Exercise:
Only lines holding the word "halves" are wanted from the records; copy all of them.

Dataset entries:
● ● ● ●

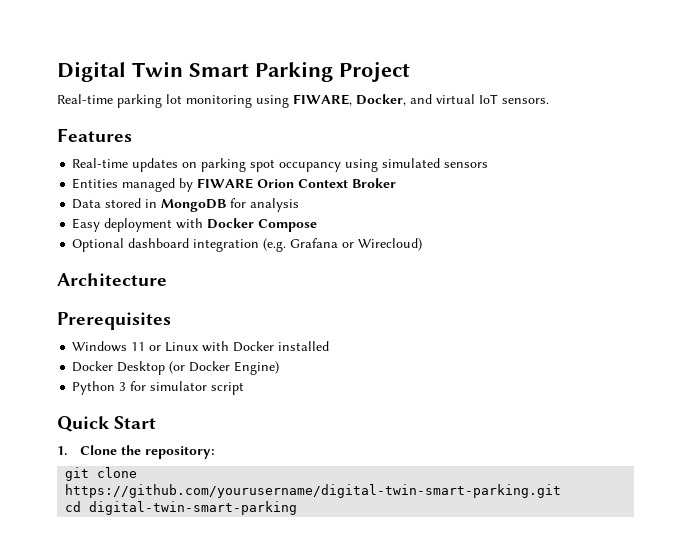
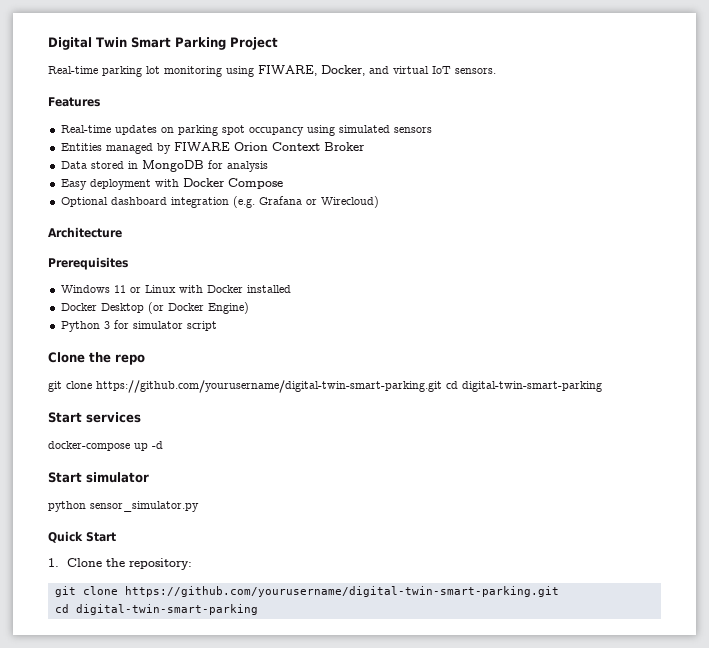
+ Clone the repo
+ git clone https://github.com/yourusername/digital-twin-smart-parking.git cd digital-twin-smart-parking
+ Start services
+ docker-compose up -d
+ Start simulator
+ python sensor_simulator.py

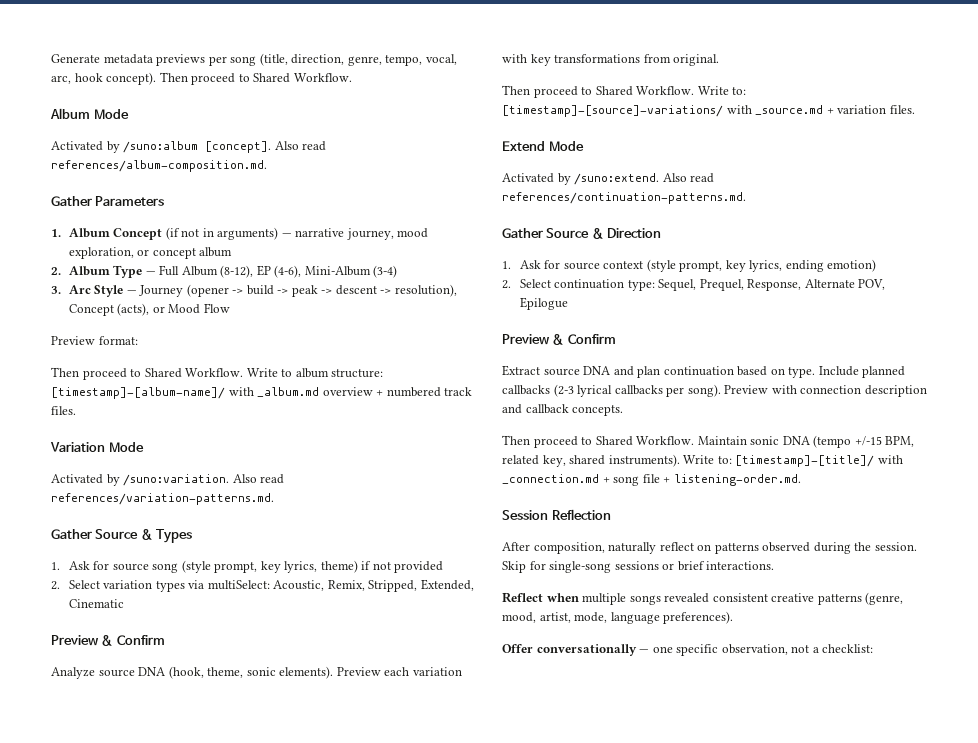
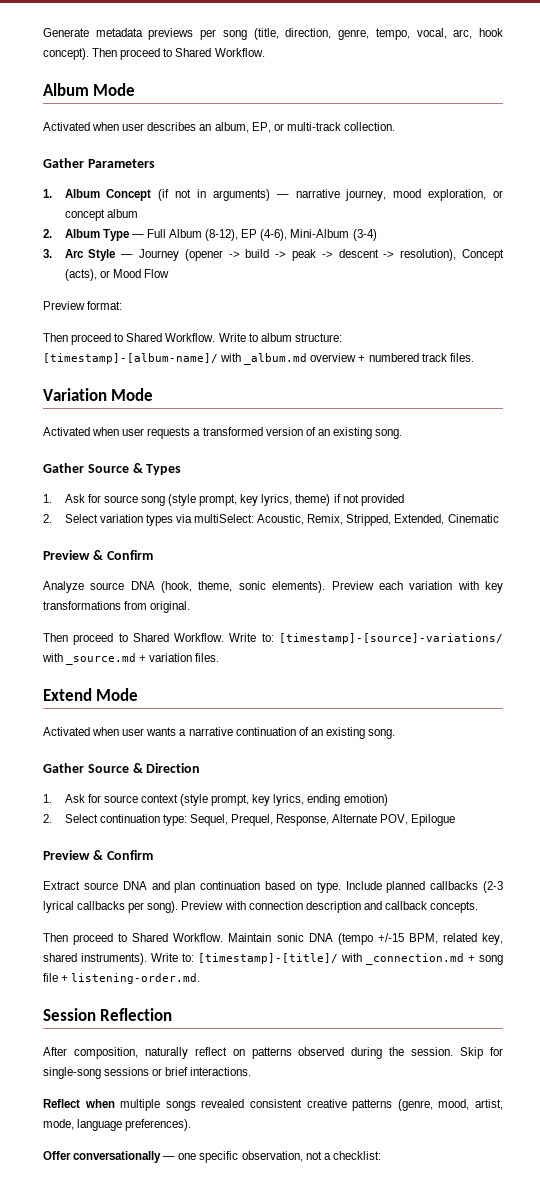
- Activated by /suno:album [concept]. Also read references/album-composition.md.
+ Activated when user describes an album, EP, or multi-track collection.
- Activated by /suno:variation. Also read references/variation-patterns.md.
+ Activated when user requests a transformed version of an existing song.
- Activated by /suno:extend. Also read references/continuation-patterns.md.
+ Activated when user wants a narrative continuation of an existing song.

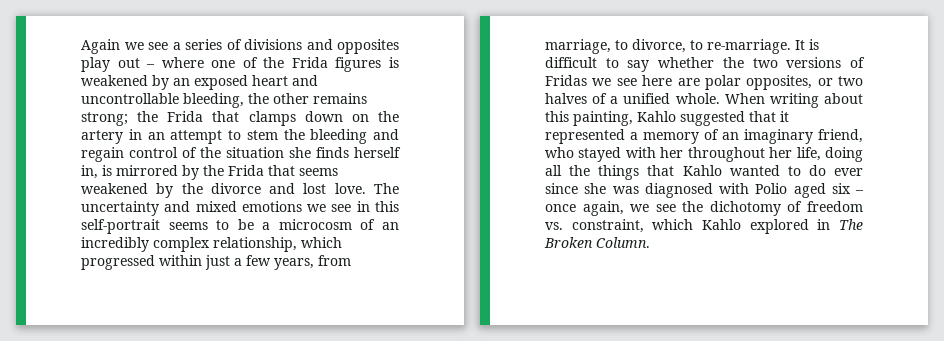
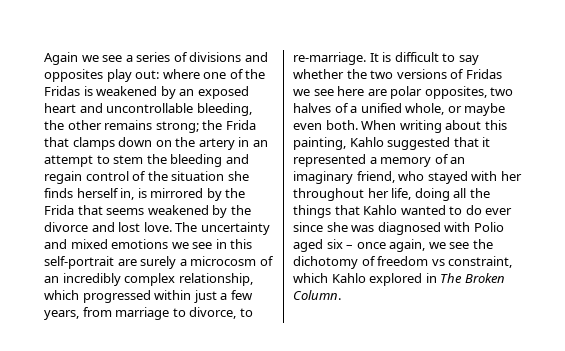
- Again we see a series of divisions and opposites play out – where one of the Frida figures is weakened by an exposed heart and uncontrollable bleeding, the other remains strong;
+ Again we see a series of divisions and opposites play out: where one of the Fridas is weakened by an exposed heart and uncontrollable bleeding, the other remains strong;
- The uncertainty and mixed emotions we see in this self-portrait seems to be a microcosm of an incredibly complex relationship, which progressed within just a few years, from marriage, to divorce, to re-marriage.
+ The uncertainty and mixed emotions we see in this self-portrait are surely a microcosm of an incredibly complex relationship, which progressed within just a few years, from marriage to divorce, to re-marriage.
- It is difficult to say whether the two versions of Fridas we see here are polar opposites, or two halves of a unified whole.
+ It is difficult to say whether the two versions of Fridas we see here are polar opposites, two halves of a unified whole, or maybe even both.
- When writing about this painting, Kahlo suggested that it represented a memory of an imaginary friend, who stayed with her throughout her life, doing all the things that Kahlo wanted to do ever since she was diagnosed with Polio aged six – once again, we see the dichotomy of freedom vs. constraint, which Kahlo explored in The Broken Column.
+ When writing about this painting, Kahlo suggested that it represented a memory of an imaginary friend, who stayed with her throughout her life, doing all the things that Kahlo wanted to do ever since she was diagnosed with Polio aged six – once again, we see the dichotomy of freedom vs constraint, which Kahlo explored in The Broken Column.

● ● ● ●

Written answer:
- It is difficult to say whether the two versions of Fridas we see here are polar opposites, or two halves of a unified whole.
+ It is difficult to say whether the two versions of Fridas we see here are polar opposites, two halves of a unified whole, or maybe even both.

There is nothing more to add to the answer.